L’homme a su s’adapté à tous ces héritages morphologiques… : finalement la commune de Salers est toute petite (485 ha) comparée à celles de St-Paul-de-Salers qui englobe toute la montagne (3658ha) et celle de Fontanges (1804ha).

La structure agraire y est étagée, la vocation régionale y est pastorale. Dans le fond des vallées on y trouve les noyaux villageois (St-Paul-de-Salers et Fontanges) et les fermes éparses, prairies de fauche, cultures, activité sociale. Les versants forment un secteur transitoire de mi-pente avec granges d'altitude et fauche occasionnelle. Les estives ( de 1000m) constituent le dernier étage. Ces plateaux dénudés sont entretenus par l'homme grace à la pratique de la transhumance.

  •  Moutons et chèvres jusqu’en 1817 (héritage toponymique des cols et des pics : Lou Puet Biogon / Violent, Cabrespine, Chavaroche, Suc Cobru, Puy de l’Agneau), avec commerce de la laine et du cuir.
  • Bovins : montagne à lait et fromage à partir des 18 et 19ème s. (système traditionnel) avec officialisation de la race Salers en 1853 et 1200 burons (laiteries de montagnes) alors en activité.
  • Pluriactivité : cultures de prairies de fauche, seigle, orge, chanvre jusqu’en 1906 à Fontanges, teinture, alun, patates fin 19ème au Malgorce, ânes à Malrieu : vallée des ânes, commerce du bois de chauffe dans fond de vallée (Malrieu, le Fau).

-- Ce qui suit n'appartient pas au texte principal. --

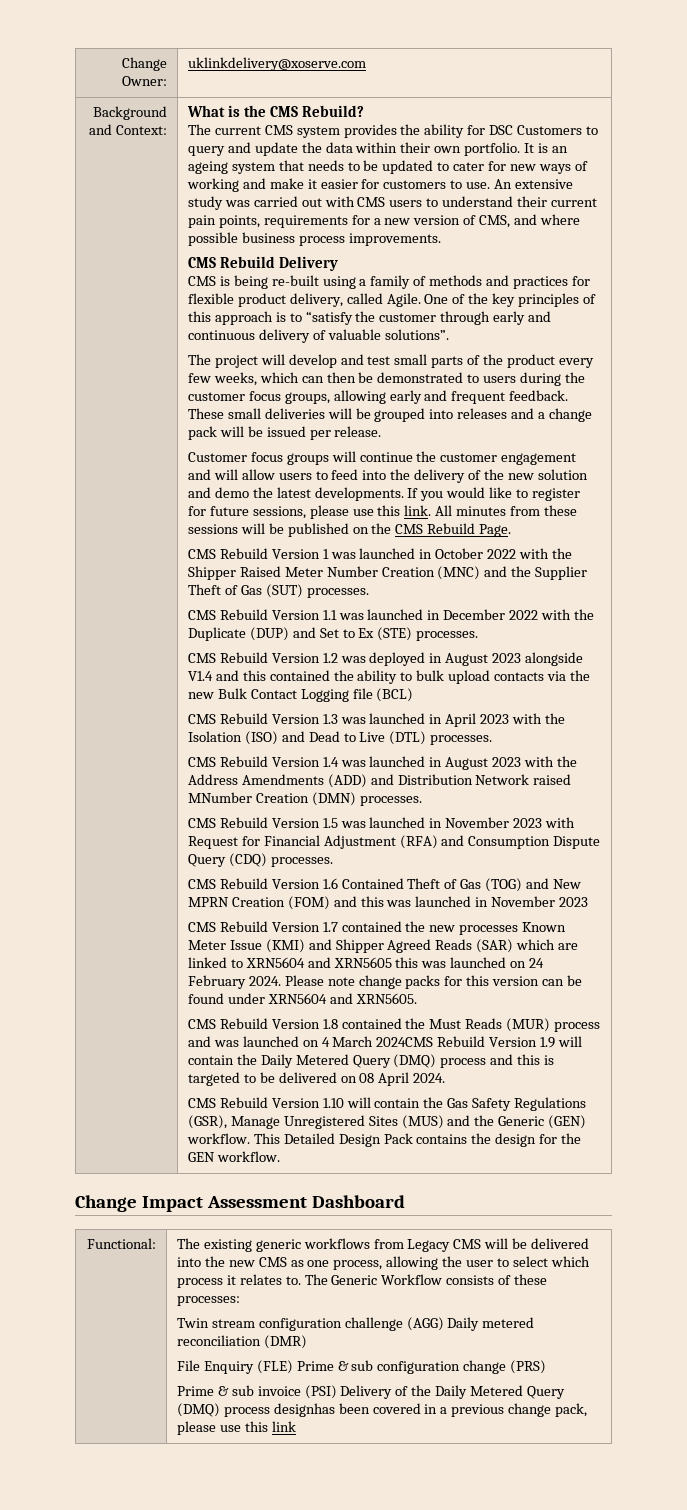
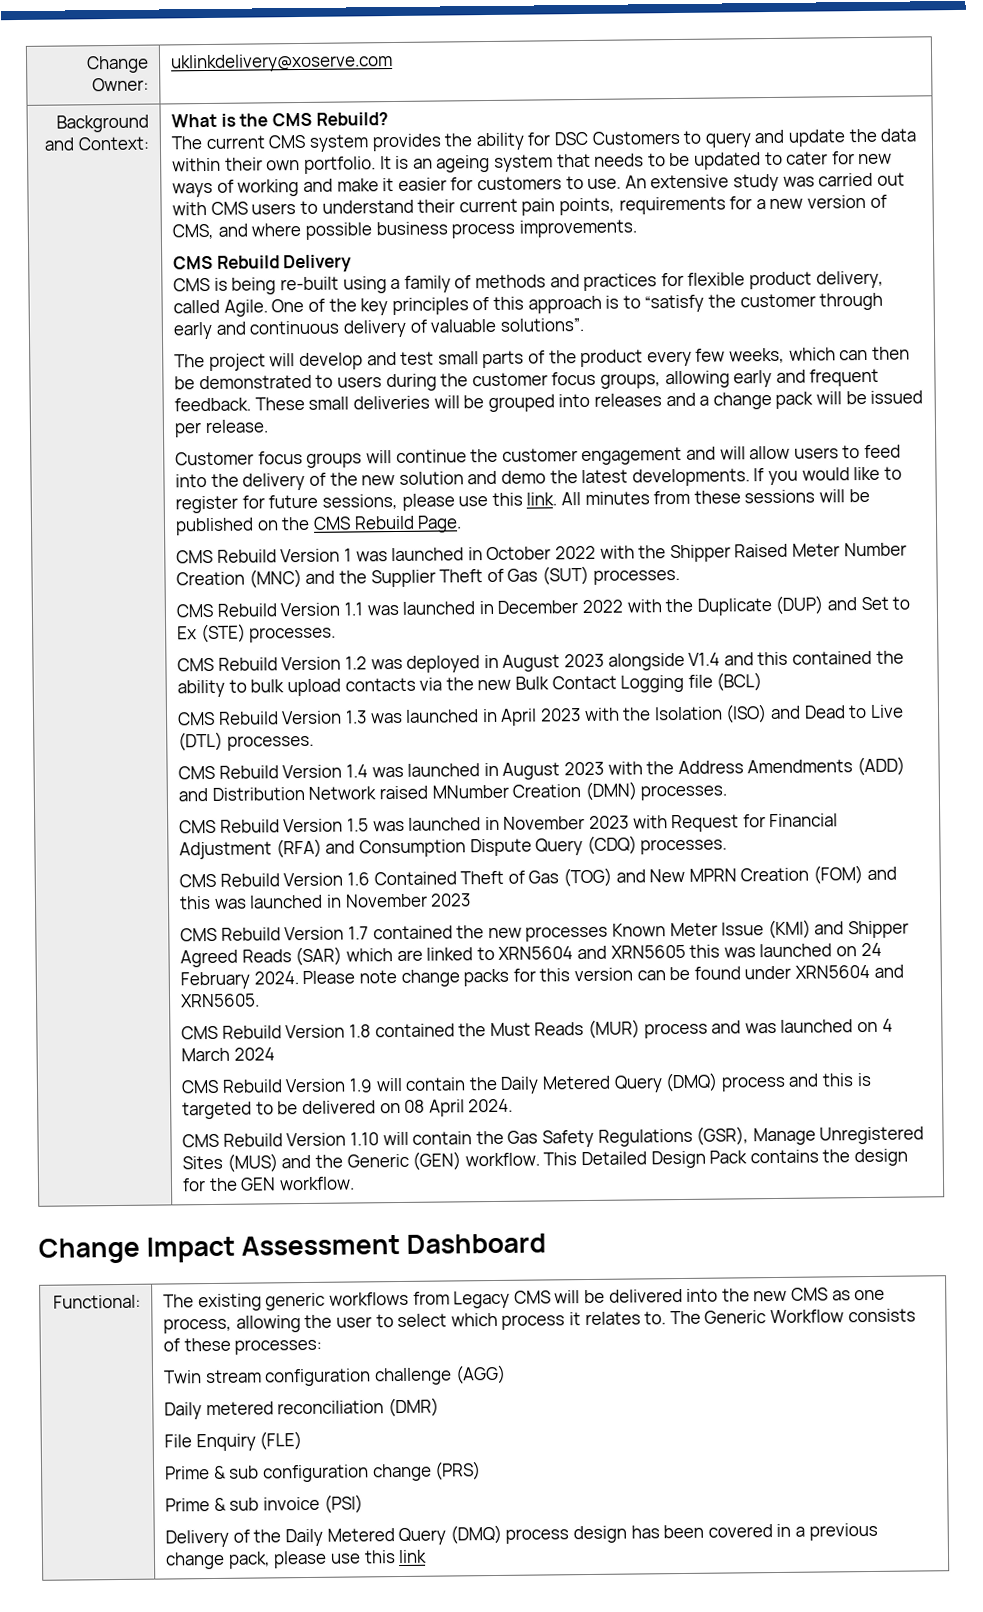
- CMS Rebuild Version 1.8 contained the Must Reads (MUR) process and was launched on 4 March 2024CMS Rebuild Version 1.9 will contain the Daily Metered Query (DMQ) process and this is targeted to be delivered on 08 April 2024.
+ CMS Rebuild Version 1.8 contained the Must Reads (MUR) process and was launched on 4 March 2024
+ CMS Rebuild Version 1.9 will contain the Daily Metered Query (DMQ) process and this is targeted to be delivered on 08 April 2024.
- Twin stream configuration challenge (AGG) Daily metered reconciliation (DMR)
+ Twin stream configuration challenge (AGG)
+ Daily metered reconciliation (DMR)
- File Enquiry (FLE) Prime & sub configuration change (PRS)
+ File Enquiry (FLE)
+ Prime & sub configuration change (PRS)
- Prime & sub invoice (PSI) Delivery of the Daily Metered Query (DMQ) process designhas been covered in a previous change pack, please use this link
+ Prime & sub invoice (PSI)
+ Delivery of the Daily Metered Query (DMQ) process design has been covered in a previous change pack, please use this link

Vers une nouvelle structure agraire. La déprise rurale menace depuis 1950 accompagné d'un changement du système cultural. Baisse des superficies agricoles exploitées, baisse du nombre d'exploitants agricoles, baisse du nombre de fermes, baisse du système d'exploitation traditionnel basé sur le lait, baisse démographique...  et de l'autre côté : augmentation des friches, colonisation des landes, augmentation du système de production de viande bovine, augmentation de la mécanisation (peu adaptée au milieu montagnard), augmentation des stabulations libres... Le système bocager est menacé . La part autrefois fondamentale attribuée à la prairie de fauche est désormais réorientée sur l'estive. "La Montagne" devient simple terre d'estive. Les versants peu mécanisables, voient la forêt gagner tandis que prairies de fauches et hauts plateaux accueillent les vaches des départements voisins à l'estive.....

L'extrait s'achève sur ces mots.